Islamic State militants man a checkpoint in Mosul in June (file photo)

Islamic State militants man a checkpoint in Mosul in June (file photo)

In the latest edition of its English language magazine, "Dabiq," the Islamic State group made a point of emphasizing claims that it is taking care of civilians in the Iraqi and Syrian towns under its control.

However, a very different picture is emerging of conditions in Mosul, the town in Iraq’s northern Nineveh province seized by Islamic State gunmen in June.

Though "Dabiq" magazine claims that Islamic State is providing cancer treatment for children in Nineveh province, and street-cleaning services throughout the areas it controls, Mosul’s streets are filled with garbage and have not been cleaned since the militants overran the city.

An RFE/RL correspondent reported on October 14 that civil services in Mosul remain "almost nonexistent" with the city's streets strewn with rubbish, and municipal workers slow to clean up the piles of trash.

There are also reports of oppression against Mosul residents by Islamic State forces in the city.

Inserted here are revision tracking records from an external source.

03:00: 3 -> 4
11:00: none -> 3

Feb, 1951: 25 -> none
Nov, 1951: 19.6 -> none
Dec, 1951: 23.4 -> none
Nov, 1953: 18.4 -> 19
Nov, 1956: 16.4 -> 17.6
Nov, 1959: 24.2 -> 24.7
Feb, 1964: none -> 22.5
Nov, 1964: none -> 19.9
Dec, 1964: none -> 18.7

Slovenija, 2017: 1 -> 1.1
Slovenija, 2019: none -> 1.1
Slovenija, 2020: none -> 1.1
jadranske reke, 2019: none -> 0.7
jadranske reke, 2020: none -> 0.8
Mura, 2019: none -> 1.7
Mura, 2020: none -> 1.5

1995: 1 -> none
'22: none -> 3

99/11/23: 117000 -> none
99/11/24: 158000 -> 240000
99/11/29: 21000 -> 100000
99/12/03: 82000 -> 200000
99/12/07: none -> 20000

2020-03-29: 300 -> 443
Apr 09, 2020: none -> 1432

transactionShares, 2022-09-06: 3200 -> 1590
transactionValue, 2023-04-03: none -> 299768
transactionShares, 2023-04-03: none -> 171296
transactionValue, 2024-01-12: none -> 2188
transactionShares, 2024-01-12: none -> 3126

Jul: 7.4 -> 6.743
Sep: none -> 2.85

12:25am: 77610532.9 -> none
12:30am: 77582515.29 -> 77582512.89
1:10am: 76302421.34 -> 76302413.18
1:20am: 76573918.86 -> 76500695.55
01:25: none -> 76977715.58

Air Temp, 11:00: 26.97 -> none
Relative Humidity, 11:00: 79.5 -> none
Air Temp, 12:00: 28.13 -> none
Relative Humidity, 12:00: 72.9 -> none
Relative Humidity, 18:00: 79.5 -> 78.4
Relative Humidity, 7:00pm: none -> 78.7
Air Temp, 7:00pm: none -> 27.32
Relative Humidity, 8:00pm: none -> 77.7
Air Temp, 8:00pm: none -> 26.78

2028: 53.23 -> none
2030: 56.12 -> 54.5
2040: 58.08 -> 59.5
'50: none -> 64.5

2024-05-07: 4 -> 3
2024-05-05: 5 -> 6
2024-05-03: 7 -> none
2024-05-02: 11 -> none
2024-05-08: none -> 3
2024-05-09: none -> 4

Islamic State militants are refusing to allow students from the city to travel to Kirkuk to take exams, RFE/RL’s correspondent said. The militants fear that the students might join anti-Islamic State resistance camps outside the city. Islamic State only allowed students who were able to provide a guarantor of their return to travel to Kirkuk.

Islamic State militants are also persecuting journalists in Mosul, the correspondent said.

On October 13, Islamic State personnel in Mosul kidnapped several journalists and have announced that one reporter, named as Muhannad Al-Ugaili, has been executed by the group.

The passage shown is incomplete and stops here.